Qatari businessperson

Ghanim Bin Saad Al Saad (غانم بن سعد ال سعد born 23 August 1964 in Doha, Qatar) is a Qatari businessperson. He is chairman of GSSG Holding, a Qatari company.

==Education==
Al Saad holds a BA in Social Sciences from Qatar University, as well as an MA in Social Policy & Administration from University of Kent, and a PhD in SMEs from Greenwich University, London.

== Career ==

He founded in 1993 the Ghanim Bin Saad Al Saad & Sons (GSSG) Holding.

Al Saad joined the General Assembly of Qatar Charity in 2001. He became a board member in 2001. He was appointed as chairman of the charity on 13 October 2010 and he remains the current chairman.

He was the chairman and managing director of Barwa Real Estate Company (January 2006 – April 2011), a semi-governmental real estate company 45% owned by Qatari Diar and 55% listed on the Doha Stock Exchange.

From 2008 to 2011, Al Saad was CEO and Board member of Qatari Diar.

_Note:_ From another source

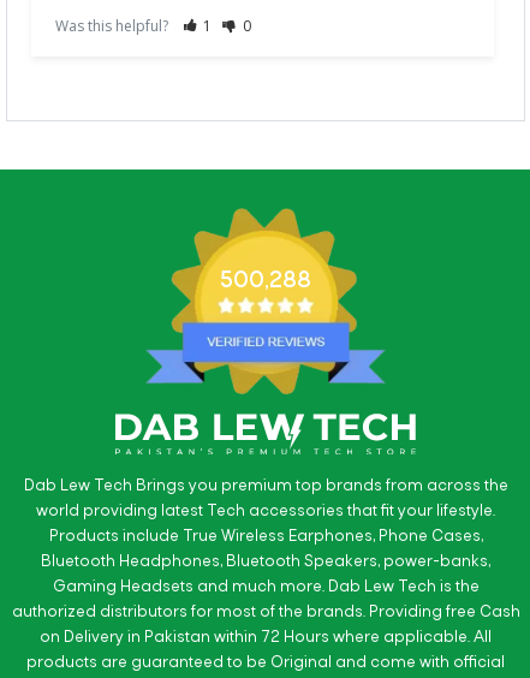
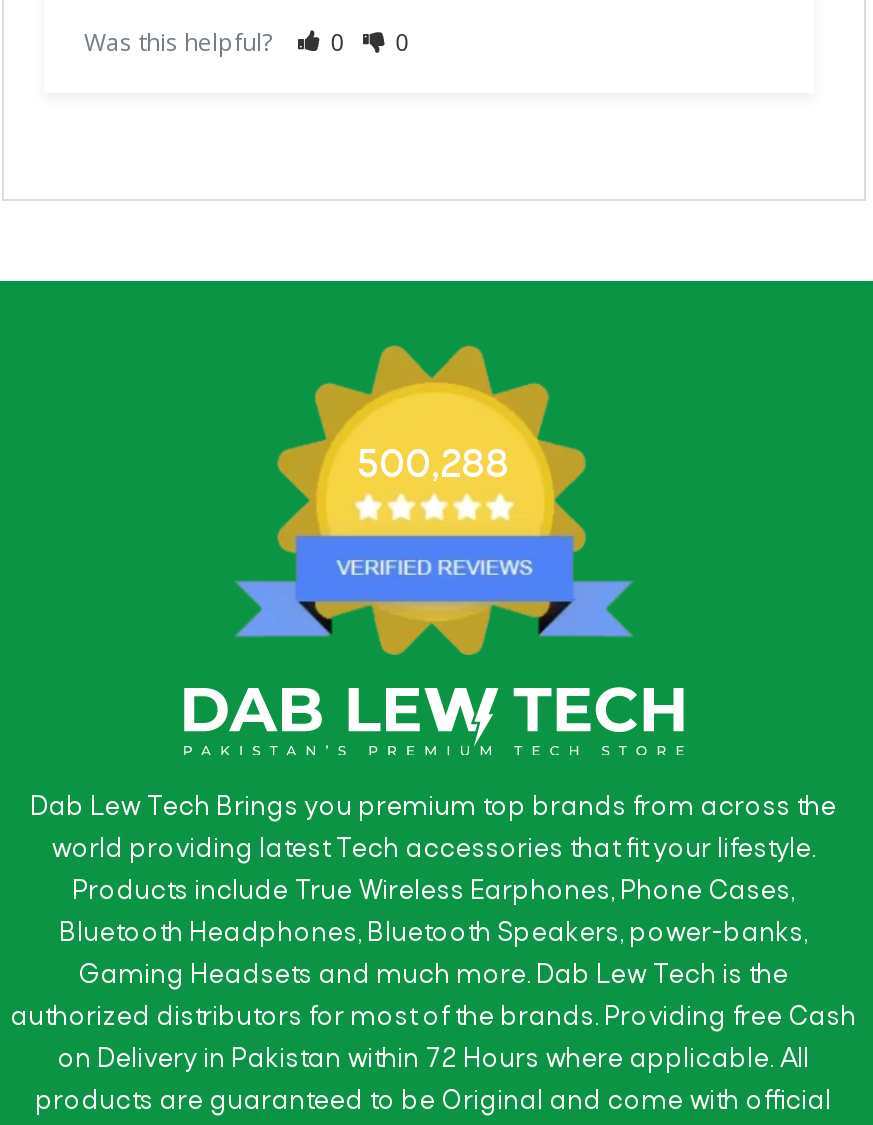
[55,16,251,36] Was this helpful? 1 0 -> [84,25,410,59] Was this helpful? 0 0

He was chairman of the Qatar Railways Company for 2010–2011. He was a member of the Qatar-Bahrain Causeway Committee.

Al Saad joined the General Assembly of Qatar Charity in 2001, and he was its Chairman from 2010 to 2013.

Al Saad ranks number 12 on the CEO Middle East Property Power List. He was featured at number 27 on the Arabian Business Qatar Power List of 2012. Al Saad has also received the title of ‘Datuk’, the Malaysian equivalent of a British peerage, from the King of Malaysia.

Al Saad is Chairman of the energy companies Oryx Group and LAMAT. Al Saad is an anchor investor in Pont Capital.